**EXERCISE REQUIREMENTS:**
The entries below contain a line with "700px; height: 700px;" and a line with "absolute; left: 12px;". Quote exactly those two lines and all lines between them.

Recorded data:

◆ ◆ ◆ ◆ ◆ ◆ ◆

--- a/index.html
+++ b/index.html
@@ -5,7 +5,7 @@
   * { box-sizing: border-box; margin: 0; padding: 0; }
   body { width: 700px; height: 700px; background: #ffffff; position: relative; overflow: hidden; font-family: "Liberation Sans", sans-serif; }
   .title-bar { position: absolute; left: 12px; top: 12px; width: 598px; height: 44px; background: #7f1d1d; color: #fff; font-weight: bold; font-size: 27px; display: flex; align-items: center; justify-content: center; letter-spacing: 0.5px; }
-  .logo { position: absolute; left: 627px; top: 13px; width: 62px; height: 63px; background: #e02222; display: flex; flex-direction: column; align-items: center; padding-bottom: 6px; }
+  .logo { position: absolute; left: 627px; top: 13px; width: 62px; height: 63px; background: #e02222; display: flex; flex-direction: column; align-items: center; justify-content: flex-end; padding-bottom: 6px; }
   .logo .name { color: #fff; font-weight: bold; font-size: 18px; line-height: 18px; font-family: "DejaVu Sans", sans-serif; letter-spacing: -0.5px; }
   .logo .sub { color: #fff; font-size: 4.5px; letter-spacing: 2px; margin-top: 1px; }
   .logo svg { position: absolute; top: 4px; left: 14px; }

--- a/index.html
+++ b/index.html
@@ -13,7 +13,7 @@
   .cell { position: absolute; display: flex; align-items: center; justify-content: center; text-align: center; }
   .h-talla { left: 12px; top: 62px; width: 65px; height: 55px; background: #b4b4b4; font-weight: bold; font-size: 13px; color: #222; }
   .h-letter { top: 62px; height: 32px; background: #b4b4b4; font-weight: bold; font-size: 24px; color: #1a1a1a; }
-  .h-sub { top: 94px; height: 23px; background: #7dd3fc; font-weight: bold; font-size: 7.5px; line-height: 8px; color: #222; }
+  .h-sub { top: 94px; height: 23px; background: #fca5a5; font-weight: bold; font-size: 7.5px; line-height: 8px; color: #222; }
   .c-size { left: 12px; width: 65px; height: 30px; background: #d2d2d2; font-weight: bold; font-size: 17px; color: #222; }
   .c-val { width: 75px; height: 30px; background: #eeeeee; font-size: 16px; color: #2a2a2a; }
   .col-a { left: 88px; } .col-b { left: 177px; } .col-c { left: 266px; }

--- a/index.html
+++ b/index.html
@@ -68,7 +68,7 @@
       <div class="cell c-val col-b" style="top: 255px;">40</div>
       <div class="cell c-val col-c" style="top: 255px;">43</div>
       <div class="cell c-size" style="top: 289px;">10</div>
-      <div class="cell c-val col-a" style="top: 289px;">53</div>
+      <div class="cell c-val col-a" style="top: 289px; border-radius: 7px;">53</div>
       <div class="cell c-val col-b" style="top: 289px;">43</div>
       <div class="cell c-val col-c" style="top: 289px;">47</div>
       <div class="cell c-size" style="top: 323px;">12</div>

◆ ◆ ◆ ◆ ◆ ◆ ◆

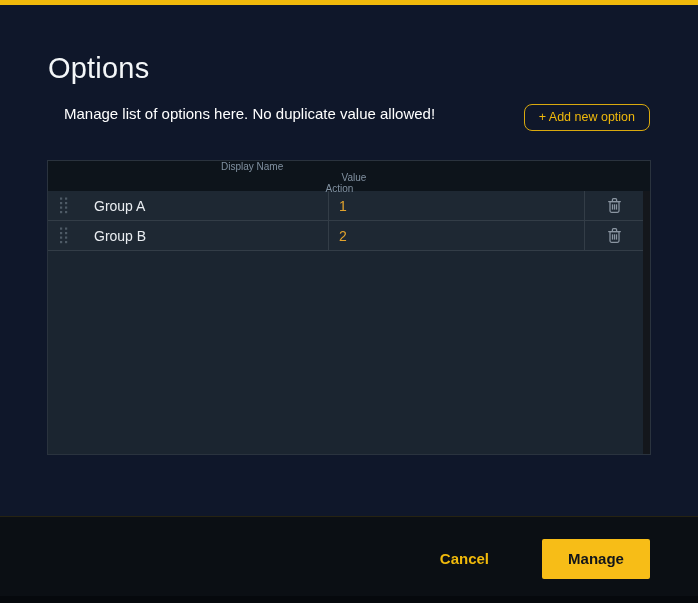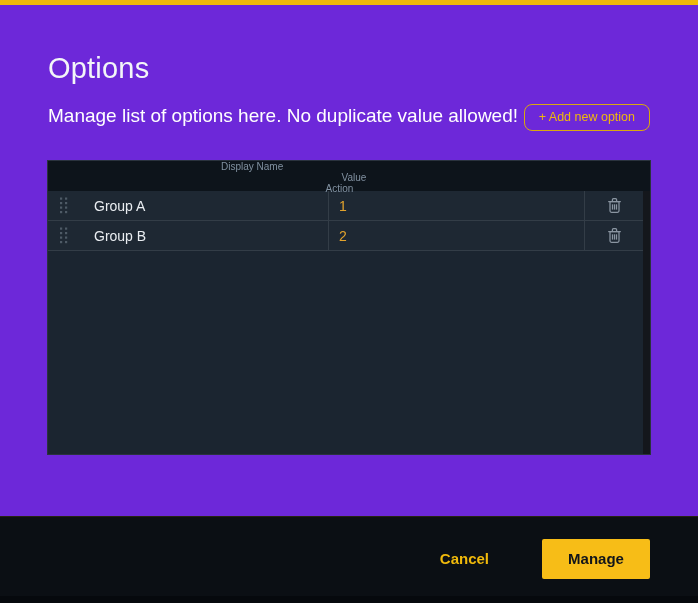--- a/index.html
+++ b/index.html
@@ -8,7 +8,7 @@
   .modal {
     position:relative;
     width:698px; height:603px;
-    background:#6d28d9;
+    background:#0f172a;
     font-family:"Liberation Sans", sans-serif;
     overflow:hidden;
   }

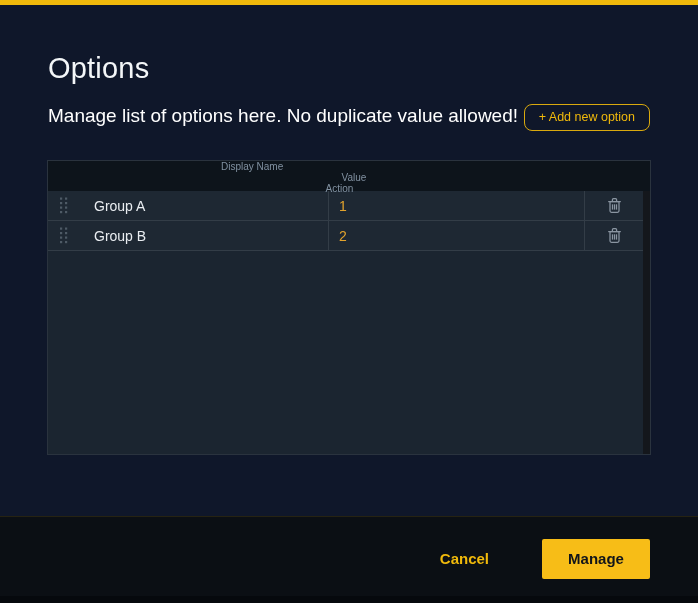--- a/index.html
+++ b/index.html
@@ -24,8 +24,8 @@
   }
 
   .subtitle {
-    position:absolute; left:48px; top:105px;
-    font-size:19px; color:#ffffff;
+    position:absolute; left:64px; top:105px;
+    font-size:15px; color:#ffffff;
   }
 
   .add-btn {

◆ ◆ ◆ ◆ ◆ ◆ ◆

**RESPONSE TO THE TASK:**
   body { width: 700px; height: 700px; background: #ffffff; position: relative; overflow: hidden; font-family: "Liberation Sans", sans-serif; }
   .title-bar { position: absolute; left: 12px; top: 12px; width: 598px; height: 44px; background: #7f1d1d; color: #fff; font-weight: bold; font-size: 27px; display: flex; align-items: center; justify-content: center; letter-spacing: 0.5px; }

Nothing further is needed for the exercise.